Trump then fired Sessions, appointed an unsurpassably competent and upright replacement, William Barr, who had held the position under George H. W. Bush. Barr ordered Mueller to wind down his investigation, which Mueller and his sponsors had apparently hoped to keep going through the next election. Trump’s enemies had thought it was their right to have an impeachment-launching special counsel lurking around the White House ready to pounce on anything the Trump-hating media could confect into a cause for removal.
Mueller, the lion of official redemption, failed again and again. He had to choose between keeping faith with his rabidly Trump-hating sponsors, or his claims to professional integrity. Having found no evidence of collusion by anyone, he tried to leave the door open to impeachment for obstruction. He went down with the ship, and stated his inability to “exonerate” on obstruction.
A special counsel finds adequate evidence of criminal wrongdoing, or not. No one wants or asks him to exonerate anyone. In his summary of the report, Barr said there was no conclusion on obstruction but that he and the deputy attorney general Rod Rosenstein, Mueller’s old side-kick who had protected Mueller all through the phantom Sessions term, and the in-house counsel of the Justice Department, all agreed that the elements of obstruction: a corrupt act for a corrupt purpose in contemplation of a legal action, were all absent in this case.
The pitiful attempt by Mueller to leave Trump a live grenade with the pin pulled was made even more absurd by his attempt to run away and hide. He spoke to the press inarticulately from a printed text for less than 10 minutes, took no questions, and said he would have nothing more to say. Finally, the two egregious Democratic committee chairman who still claim to have evidence of impeachable offenses by the president but can’t cite any, Representatives Jerry Nadler (D-N.Y.) and Adam Schiff (D-Calif.), both seriously ill-favored men, called Mueller as a witness, and designed a timetable for his appearance clearly intended to prevent the Republican members from really getting at Mueller.
If his stumbling press statement was indicative of his forensic talents, Mueller will have a real sleigh-ride with a gang of Democrats angry because he couldn’t find anything on the president and Republicans who rightly consider his entire performance an unprofessional and morally corrupt operation.

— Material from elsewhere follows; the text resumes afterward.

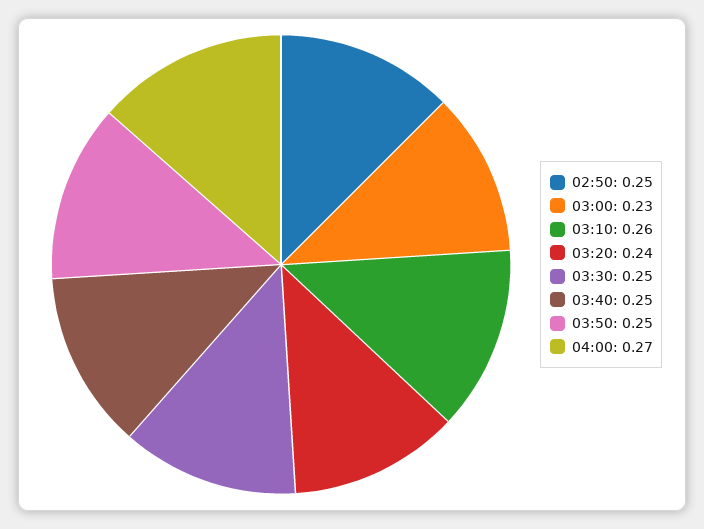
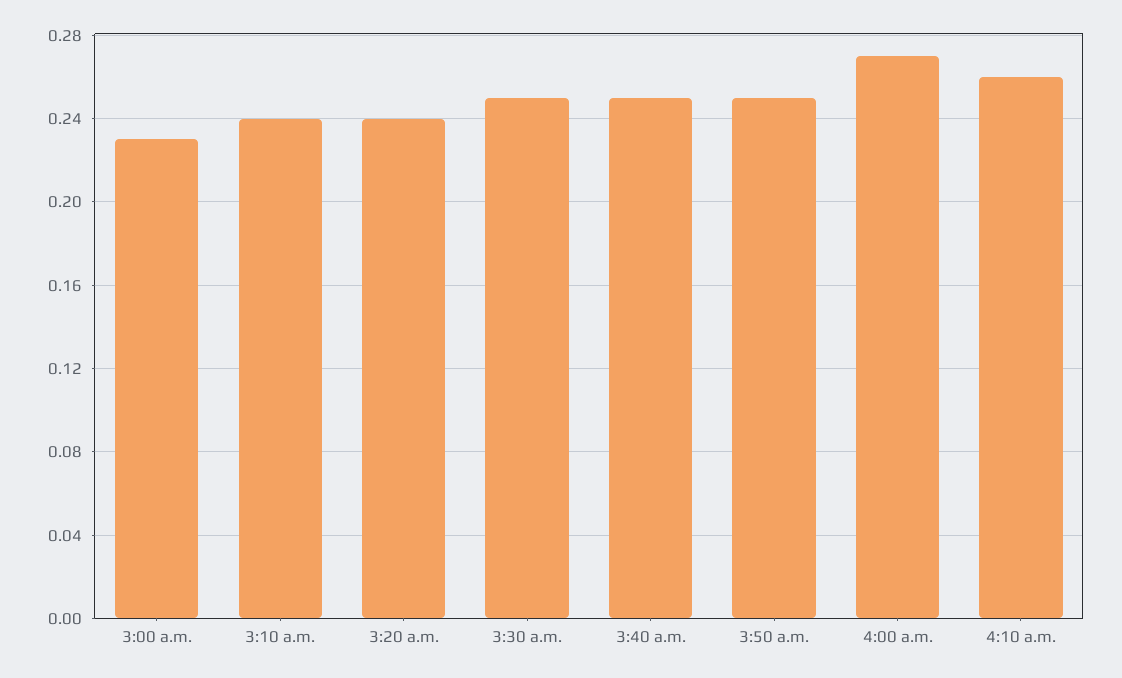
02:50: 0.25 -> none
03:10: 0.26 -> 0.24
4:10 a.m.: none -> 0.26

Attorney General Barr has offered him support if he wishes not to appear. The Trump lynch mob has reached the last round-up. It only remains for Barr and his special prosecutor, John Durham, to indict those who politicized the intelligence agencies and the FBI, fraudulently sought FISA warrants to spy on the Trump campaign, and lied to congressional committees and the FBI. Those who would use the wheels of justice to persecute the innocent, will be ground to powder by them. Mueller is unlikely to have committed any offenses, but his conduct has been contemptible at every stage.